I went to film school chasing a dream of telling my story to a world that always seemed not to know what to do with queer Black bois like me. A dream of forcing the world to know.

But it was just a dream. At film school, I quickly learned that while you may be able to make a person see you, you cannot make a person know you. You cannot make them interpret your body the way you want them to when their own sense of sanity demands another interpretation of humanity. And you cannot ignore forever how the over-simplicity of the term “representation matters” often renders it useless, just like it rendered so much of my work as a young liberal artist useless, or at least un-impactful, before I knew these limitations.

We say ‘representation matters,’ but we rarely ask: to whom? What kind of representation matters? Representation in front of which audiences matters? How does it matter? These are the critical questions left out when the catch-phrase is used without intention, questions that illuminate a necessary and more nuanced look at how we as Black people define ourselves in relation to the world viewing us.

All representation is not created equally.

Afrofuturist artists like Octavia Butler have been writing the stories we claim matter to us, so why hasn’t this satisfied our desire for “representation”? Instead, we resent her relative obscurity. Instead, we want to see her work on HBO. We want to see her work in Hollywood. We want to see Lupita Nyong’o in the cast. All of these things would be amazing for a fanboy like me, but is there a difference between something that feels amazing and something that is freeing?

If representation simply mattered, if the power of seeing Black people in positions of power was self-evident, our journey to unearth independent artists who provide platforms for us to see Black people in those positions would never cease. There are so many already doing so with such tiny audiences. Often when we use this phrase, however, we mean “high-quality representation,” which generally requires resources that have been hoarded by those who are already in power.

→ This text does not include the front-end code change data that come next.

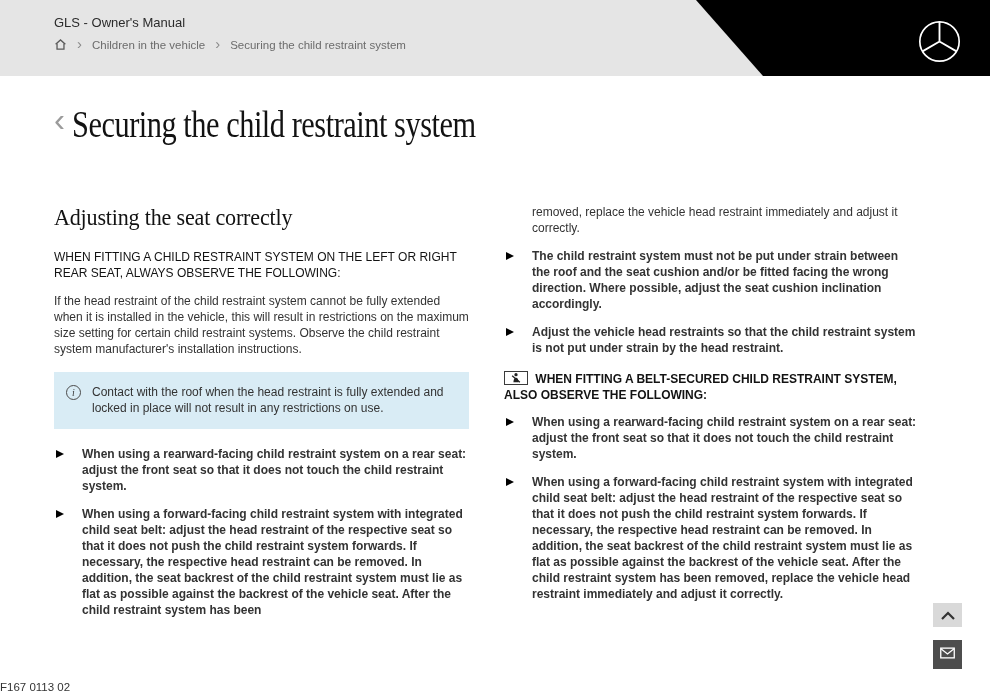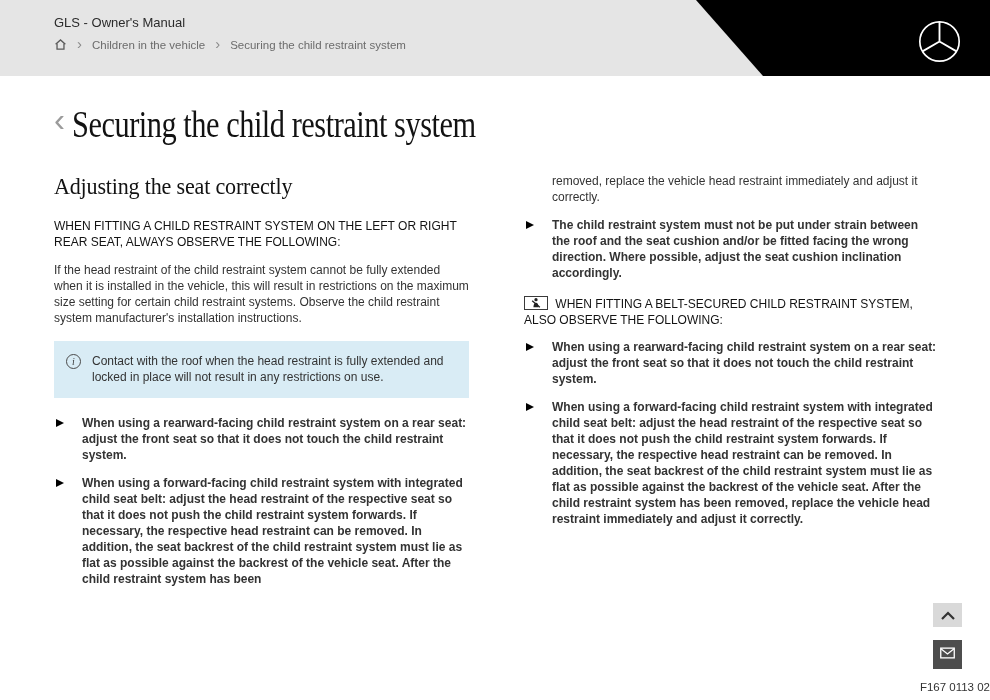--- a/index.html
+++ b/index.html
@@ -24,7 +24,7 @@
   h1 { font-family:"Liberation Serif", serif; font-weight:400; font-size:38px; color:#121212; letter-spacing:-0.6px; white-space:nowrap; transform:scaleX(0.8); transform-origin:left center; }
 
   
-  .columns { display:grid; grid-template-columns:415px 415px; column-gap:55px; margin-top:27px; }
+  .columns { display:grid; grid-template-columns:415px 415px; column-gap:35px; margin-top:58px; }
   h2 { font-family:"Liberation Serif", serif; font-weight:400; font-size:24px; color:#121212; letter-spacing:-0.2px; white-space:nowrap; transform:scaleX(0.92); transform-origin:left center; margin-bottom:18px; }
   .txt, .bullet p, .icon-heading, .warn-heading { font-size:12px; line-height:16px; color:#333; }
   .warn-heading { font-weight:400; color:#131313; margin-bottom:9px; }

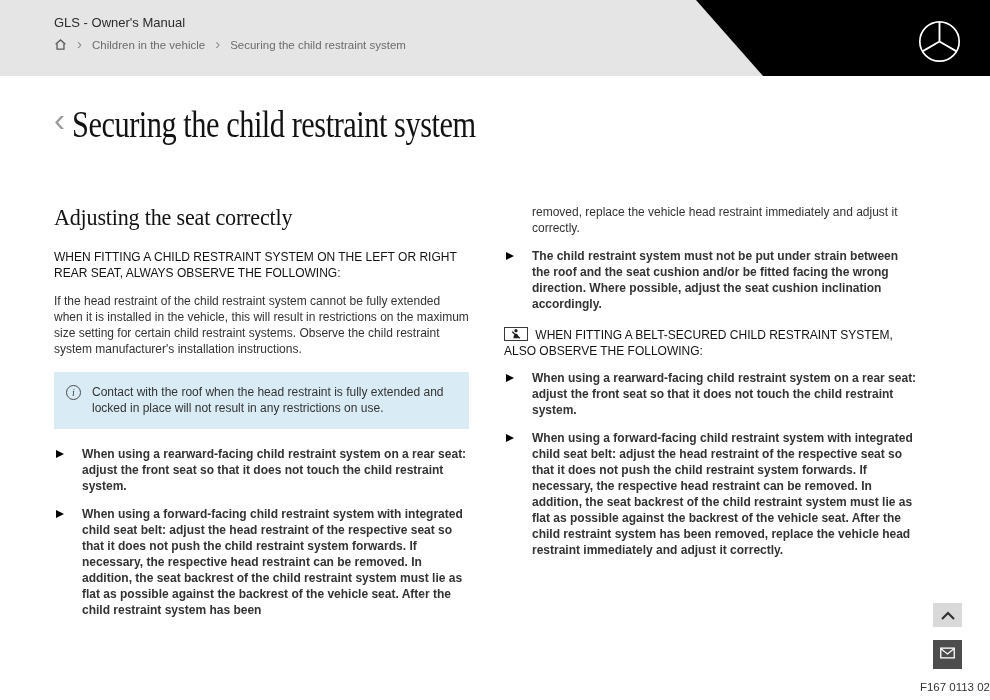--- a/index.html
+++ b/index.html
@@ -117,6 +117,10 @@
           <p>The child restraint system must not be put under strain between the roof and the seat cushion and/or be fitted facing the wrong direction. Where possible, adjust the seat cushion inclination accordingly.</p>
         </div>
 
+        <div class="bullet">
+          <span class="tri"></span>
+          <p>Adjust the vehicle head restraints so that the child restraint system is not put under strain by the head restraint.</p>
+        </div>
 
         <p class="icon-heading">
           <span class="sym">

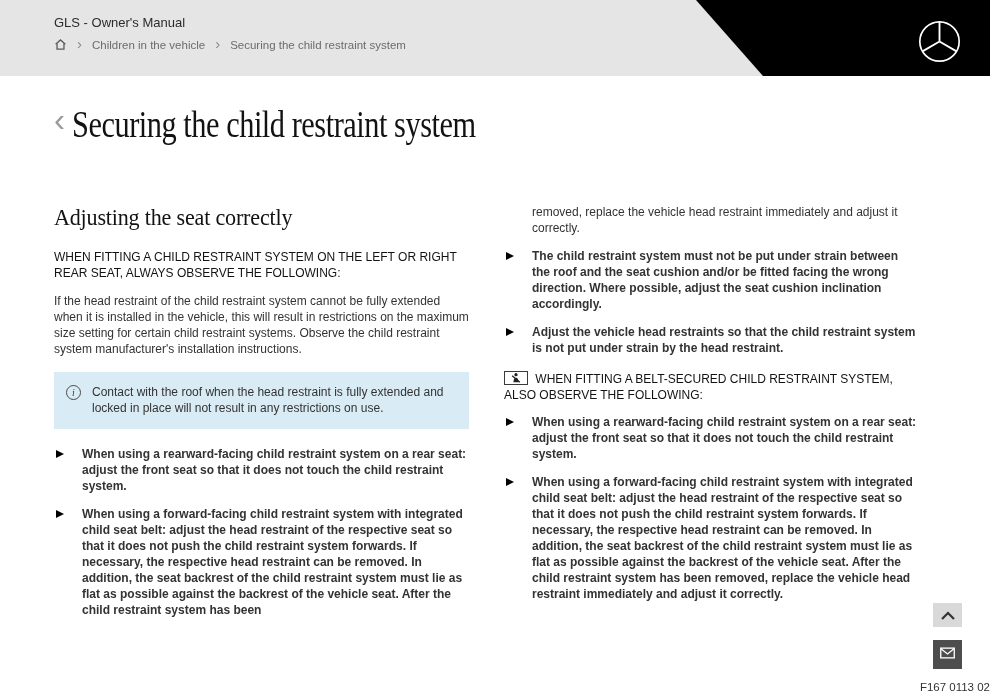--- a/index.html
+++ b/index.html
@@ -29,7 +29,7 @@
   .txt, .bullet p, .icon-heading, .warn-heading { font-size:12px; line-height:16px; color:#333; }
   .warn-heading { font-weight:400; color:#131313; margin-bottom:9px; }
   .icon-heading { margin:15px 0 11px; }
-  .icon-heading b { font-weight:400; color:#131313; }
+  .icon-heading b { font-weight:700; color:#131313; }
   .para { margin:12px 0 15px; }
   .bullet { position:relative; padding-left:28px; margin-bottom:12px;font-weight:bold; }
   .tri { position:absolute; left:2px; top:3.5px; width:0; height:0; border-left:8px solid #000; border-top:4.5px solid transparent; border-bottom:4.5px solid transparent; }

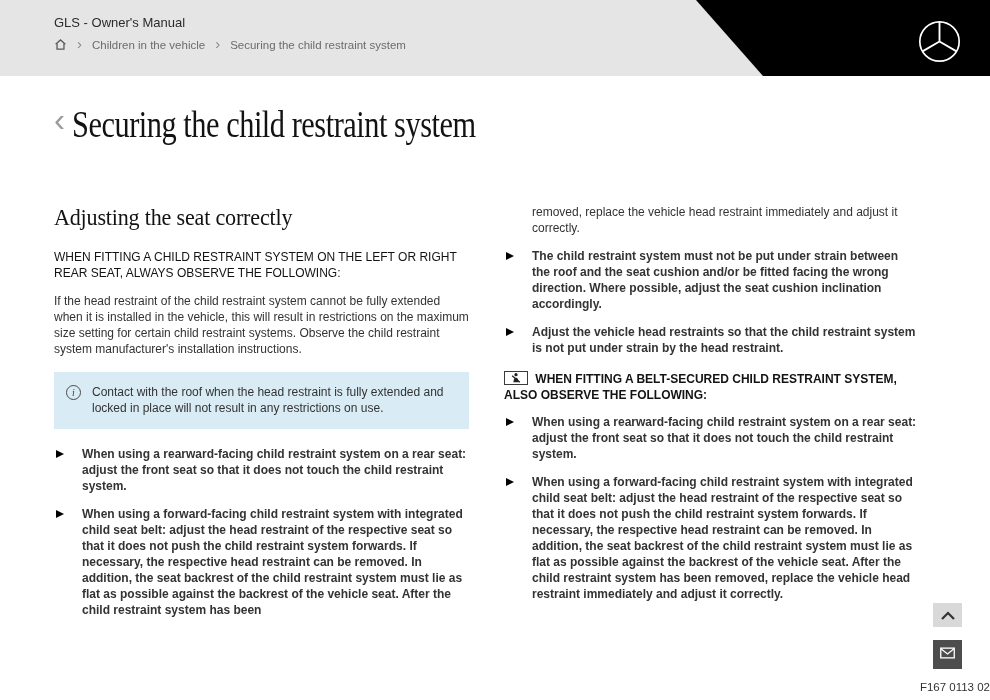--- a/index.html
+++ b/index.html
@@ -42,7 +42,7 @@
   .sym svg { display:block; margin:0 auto; }
 
   
-  .figcode { position:absolute; left:0; right:0; bottom:7px; text-align:right; font-size:11.5px; color:#333; }
+  .figcode { position:absolute; left:0; right:0; bottom:7px; text-align:left; font-size:11.5px; color:#333; }
   .fab { position:absolute; right:28px; width:29px; border:0; display:flex; align-items:center; justify-content:center; cursor:pointer; padding:0; }
   .fab-top { bottom:73px; height:24px; background:#d9d9d9; }
   .fab-feedback { bottom:31px; height:29px; background:#4d4d4d; }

Even more often, though, we mean “representation in front of others.” Seeing ourselves harnessing untapped power isn’t enough. We want others to see us as powerful, too.

What is the difference between desire to see freer worlds for ourselves and the hope that simply seeing is doing the work of turning those visions a reality? If we had the perfect Octavia Butler film, the perfect Black president, the perfect dolls of various shapes and colors and sizes, how much closer would we be to a world where Black people were free? And how many more films and presidents and dolls do we need to get to that level of perfection?

Hope and desire aren’t the same. Hope insinuates a deeper expectation of the future. Many of us hope for a world where white, cis, straight gazes do not dictate our lives. We know that they dictate with violence, and so we have become steadily louder in our calls to not give a fuck about those gazes.

But many of us really just desire those gazes to dictate differently. We want white people to see us as human, too. We want cisgender people to see us as alive, as well. We want straight people to understand the boundlessness of sexuality, and the freeing possibilities of this understanding. But we still want those who oppress us to do something, rather than create a world where whatever they do does not matter.

Perhaps I am a pessimist, but centuries of history are enough proof to me that what these gazes do won’t change, or at least not anytime soon. Perhaps accepting this is what will finally allow our hope for freer worlds and our desires to become aligned––evolving into a hope and desire for a deeper representation, one that really, truly, isn’t for anyone else. One that allows for an opportunity to say “fuck the white gaze” and truly mean it.

“Representation matters” cannot be the beginning and the end of the conversation.

Representation matters, but only when the white gaze doesn’t. Representation matters, but representation is not enough.

If our representation comes at the expense of what is enough, of what gets us to stop waiting to be redeemed in the eyes of those who have yet to find contrition for their own sins, then perhaps we have to learn to say “fuck representation” sometimes, too.